Se cubrió con las sábanas y sólo pensó en aquella historia.

Despertó con manchas de sangre sobre cuerpo. Se quedó paralizado. Después de mucho, se tranquilizó un poco. Pensó que tal vez era una de esas ocasiones en que se sueña con  despertar en la vida real, para luego despertar en la verdadera vida real. Esa pesadilla terminaría cuando abriera los ojos, estaba seguro. Aquella nube siniestra que había estado dominando su escritura y sus sueños se alejaría pronto. Todo volvería a la normalidad. Pero, abrió los ojos y la sangre aún estaba tatuada en su cuerpo. Se levantó desesperado a buscar no sé qué cosa; desordenó su escritorio y regó por todo el cuarto las hojas que había. La energía que provenía del miedo y la desesperación, comenzó a descender. Entonces cayó al suelo y cubrió su rostro con las manos. Empezó a llorar por un tiempo indefinido y, cuando reaccionó, fue directamente hacia la cómoda.
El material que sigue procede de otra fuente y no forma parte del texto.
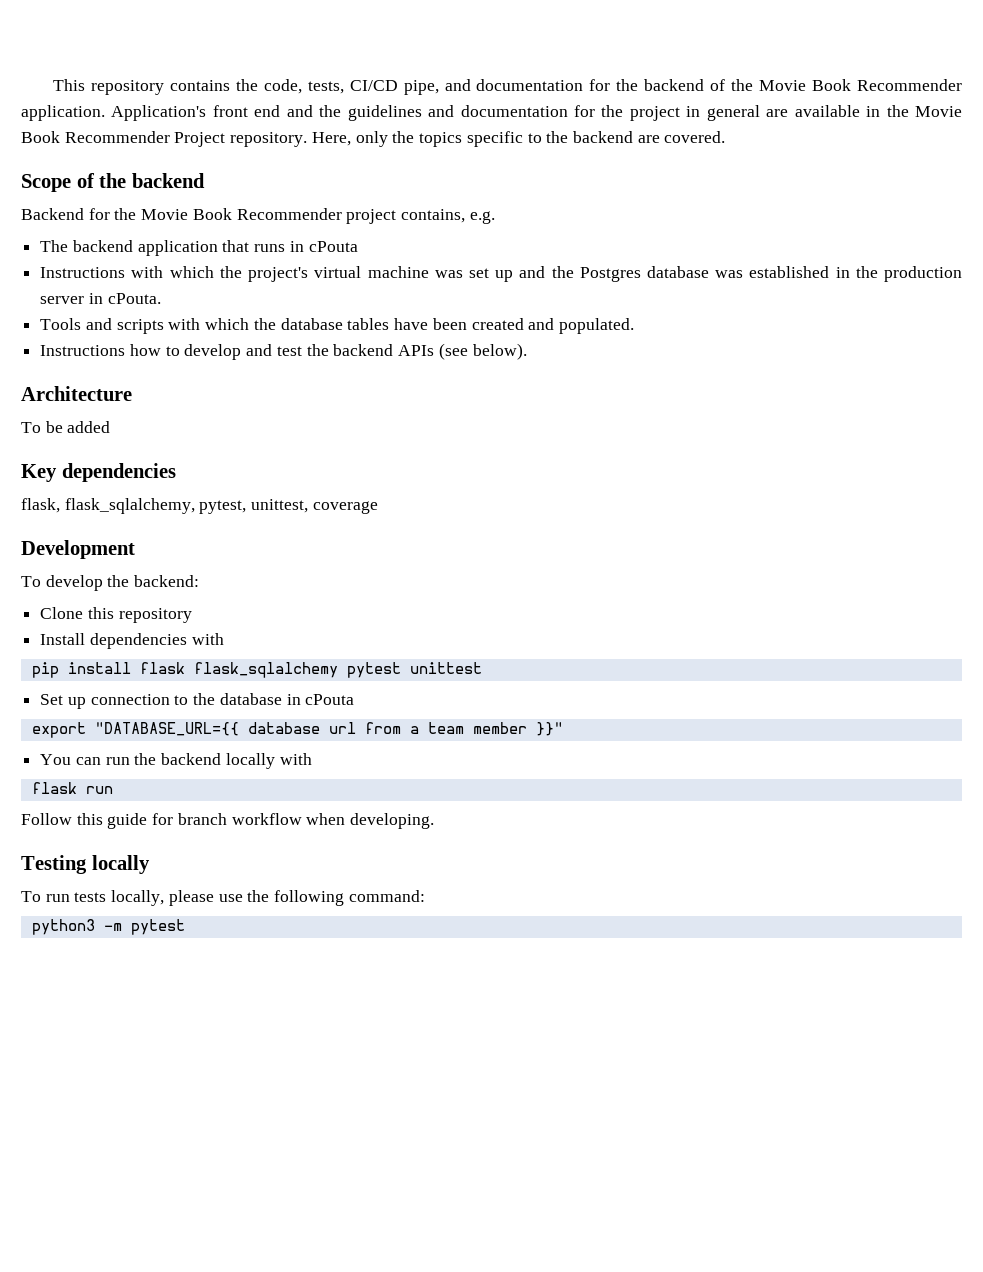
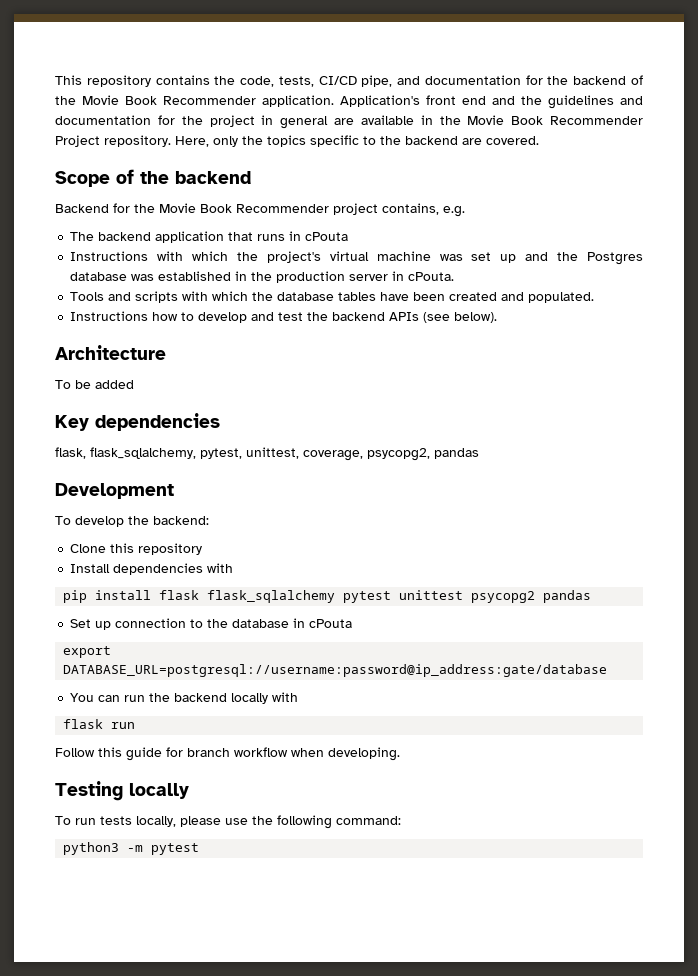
- flask, flask_sqlalchemy, pytest, unittest, coverage
+ flask, flask_sqlalchemy, pytest, unittest, coverage, psycopg2, pandas
- pip install flask flask_sqlalchemy pytest unittest
+ pip install flask flask_sqlalchemy pytest unittest psycopg2 pandas
- export "DATABASE_URL={{ database url from a team member }}"
+ export DATABASE_URL=postgresql://username:password@ip_address:gate/database

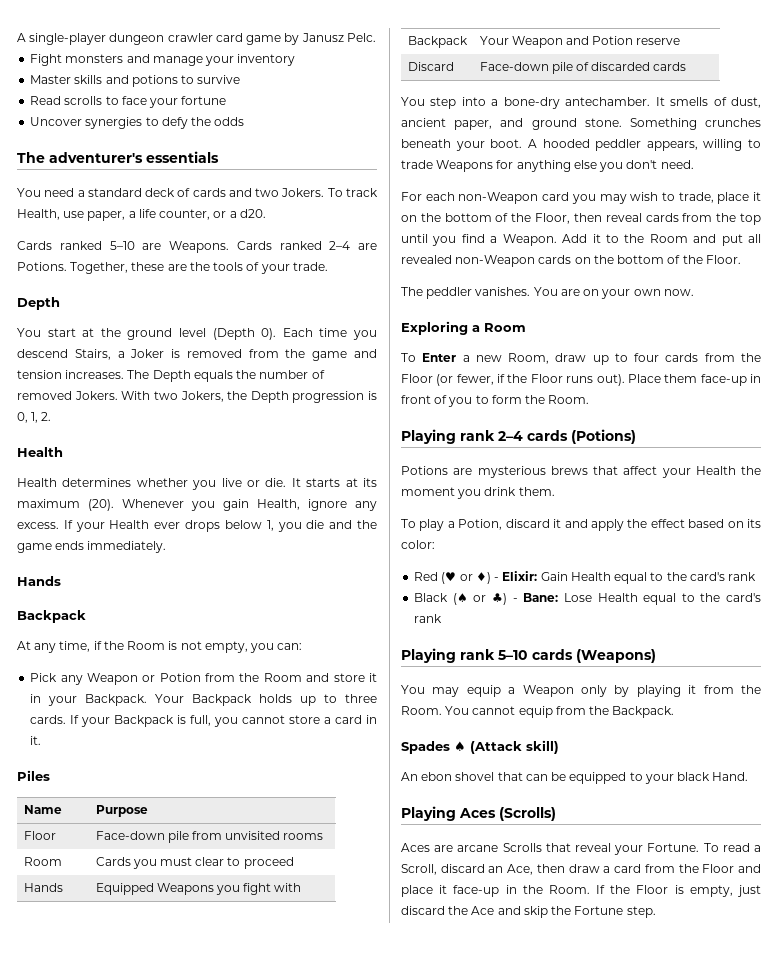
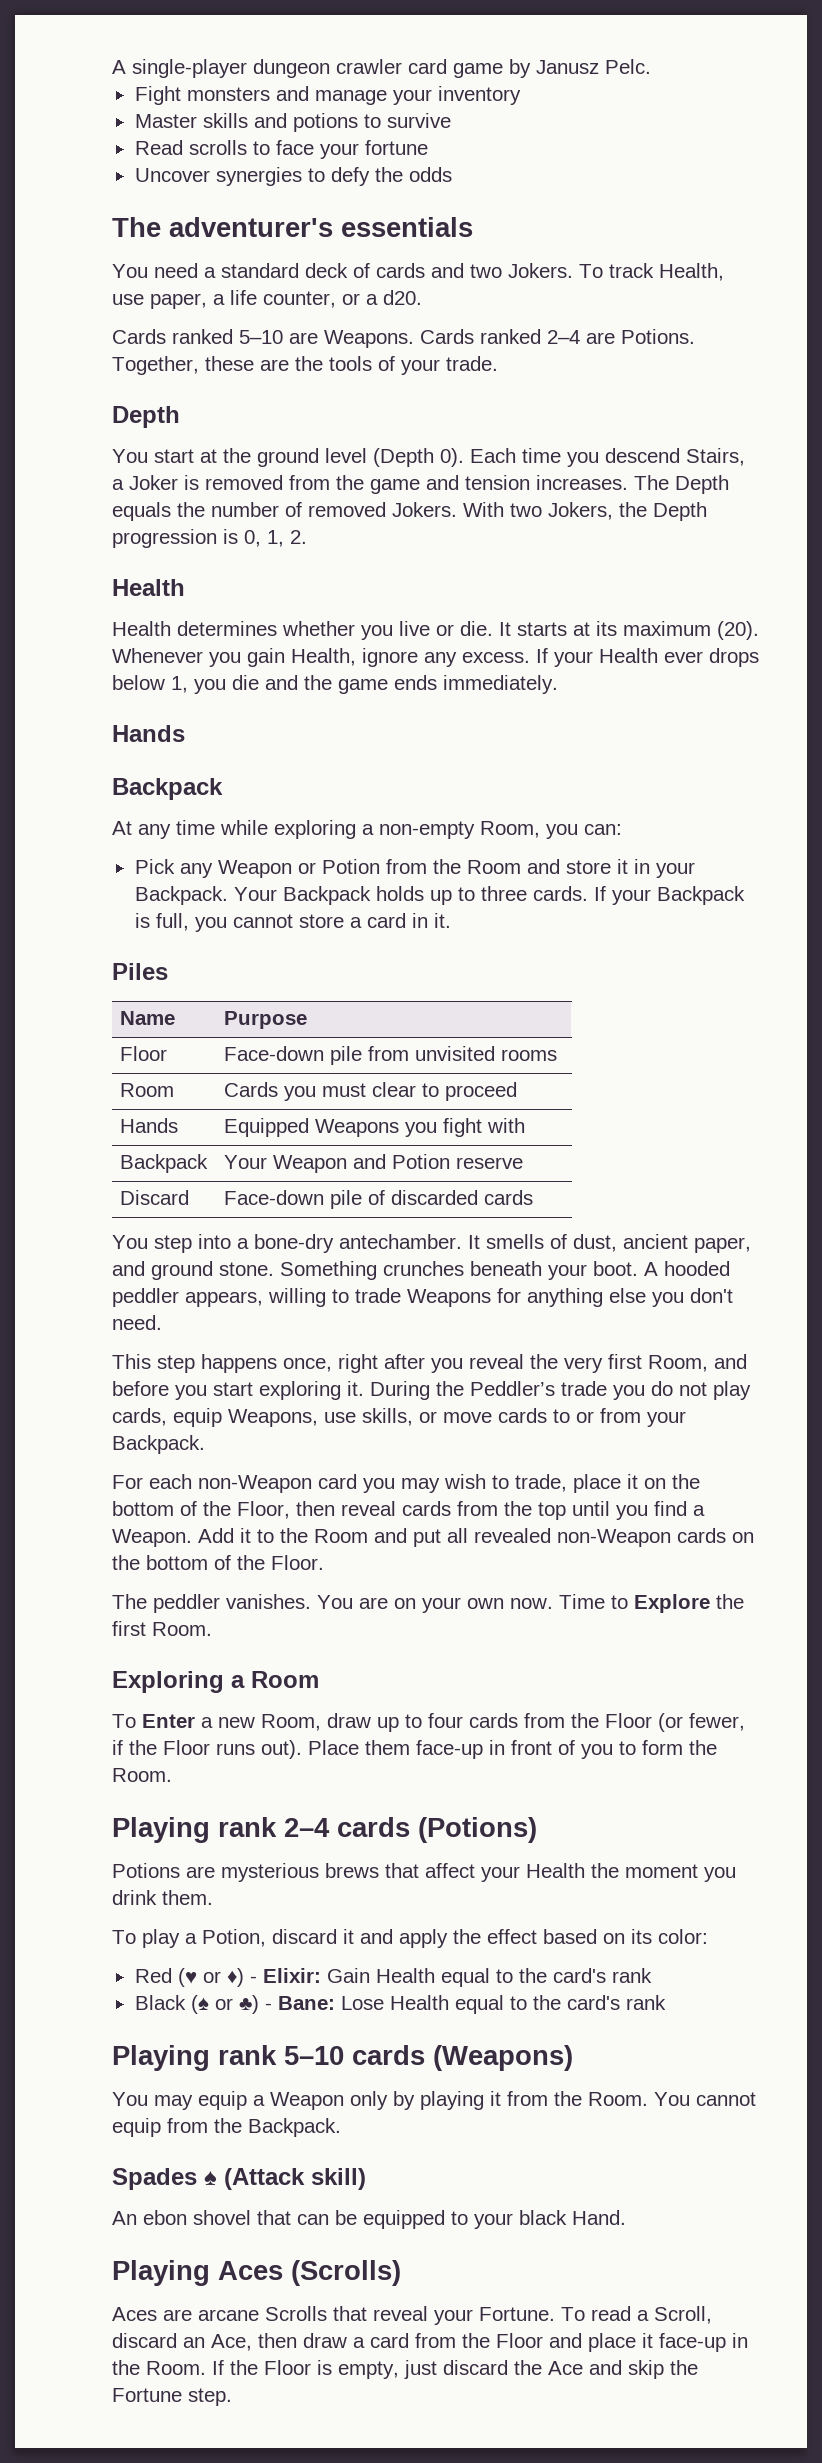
- At any time, if the Room is not empty, you can:
+ At any time while exploring a non-empty Room, you can:
+ This step happens once, right after you reveal the very first Room, and before you start exploring it. During the Peddler’s trade you do not play cards, equip Weapons, use skills, or move cards to or from your Backpack.
+ Time to Explore the first Room.

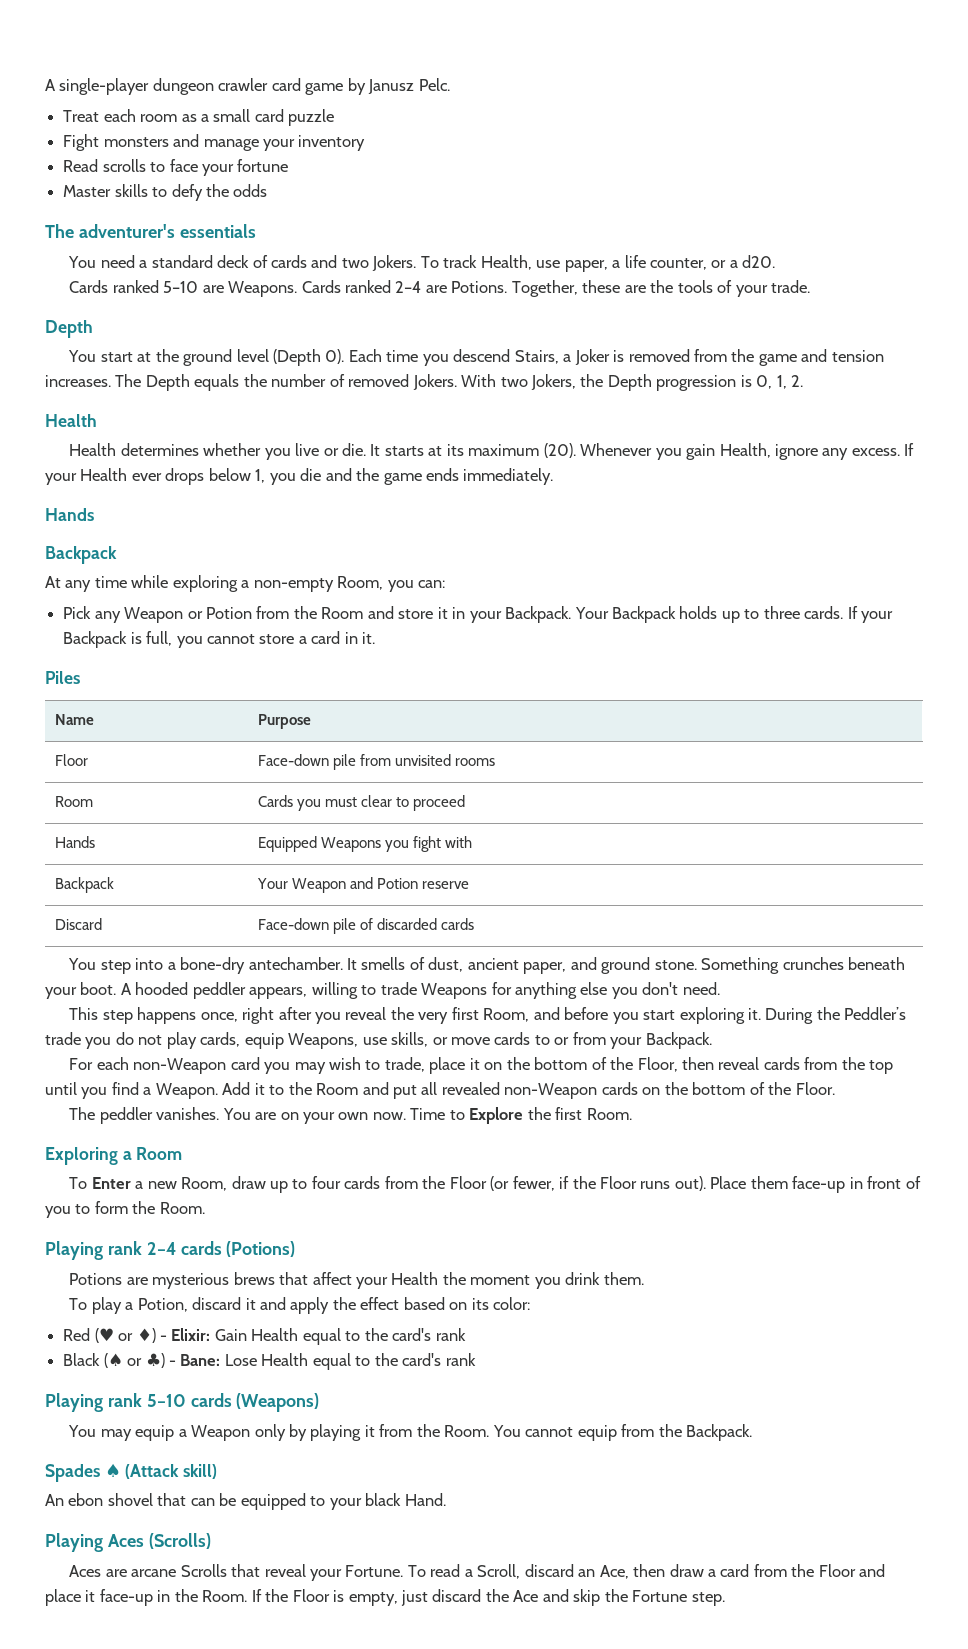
+ Treat each room as a small card puzzle
- Master skills and potions to survive
- Uncover synergies to defy the odds
+ Master skills to defy the odds

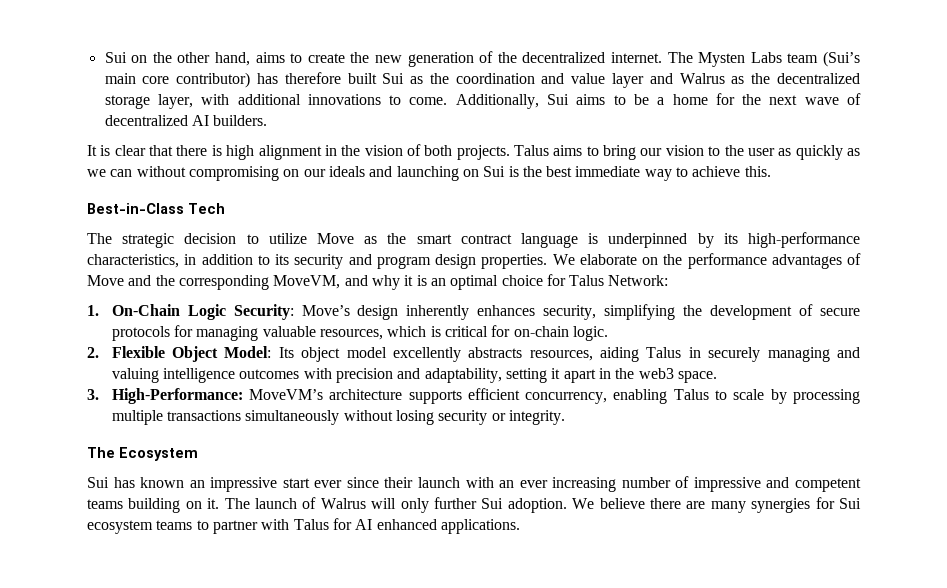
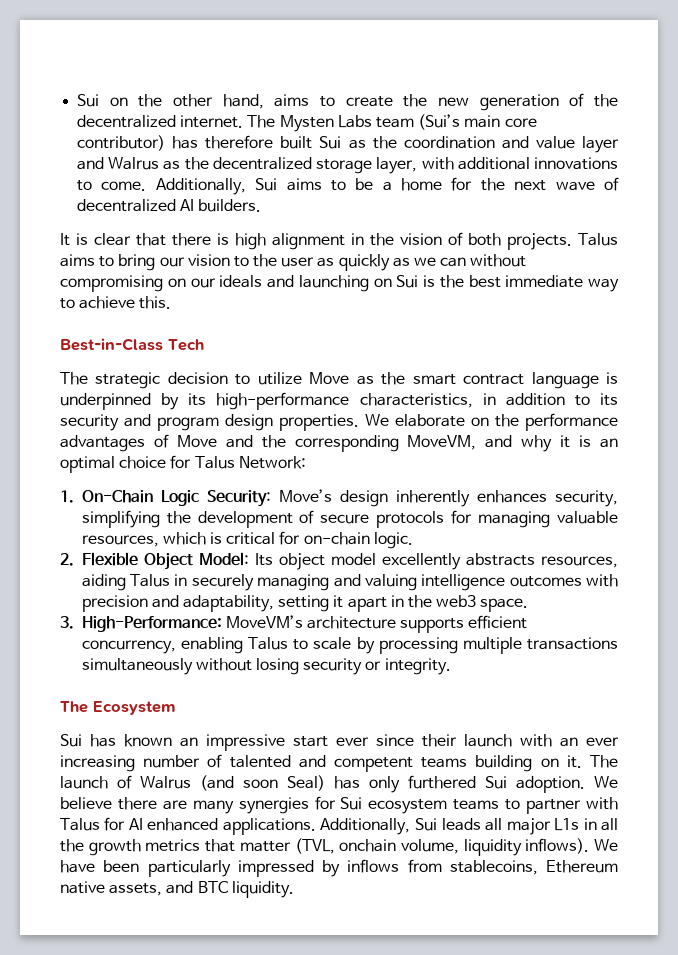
- Sui has known an impressive start ever since their launch with an ever increasing number of impressive and competent teams building on it.
+ Sui has known an impressive start ever since their launch with an ever increasing number of talented and competent teams building on it.
- The launch of Walrus will only further Sui adoption.
+ The launch of Walrus (and soon Seal) has only furthered Sui adoption.
+ Additionally, Sui leads all major L1s in all the growth metrics that matter (TVL, onchain volume, liquidity inflows). We have been particularly impressed by inflows from stablecoins, Ethereum native assets, and BTC liquidity.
Buscó en una caja escondida, sin encontrar lo que buscaba; no, no estaba ahí. El cuchillo que guardaba, para alguna situación que esperaba nunca padecer, había desaparecido. Su llanto seguía fluyendo. Esta vez con una lentitud insoportable.

Salió de su casa. Imaginó lo peor y lo encontró allí afuera, tirado en el piso: Arturo con el cuchillo de su mesa de noche, metido en el cuerpo.

Estaba volviendo a pasar. Era por eso que había dejado ya dos ciudades. Pensó que cambiando de profesión, conseguiría borrar su pasado y seguir adelante. Pensó que podía dejar de matar. Pero le quedó claro en ese momento, que hay cosas que queman y dejan una marca indeleble.

Arrastró el cuerpo hasta el interior de su casa. 
Limpió el desmán sanguinario y prosiguió a firma el cuento. Ahora su nombre es Arturo Cavia.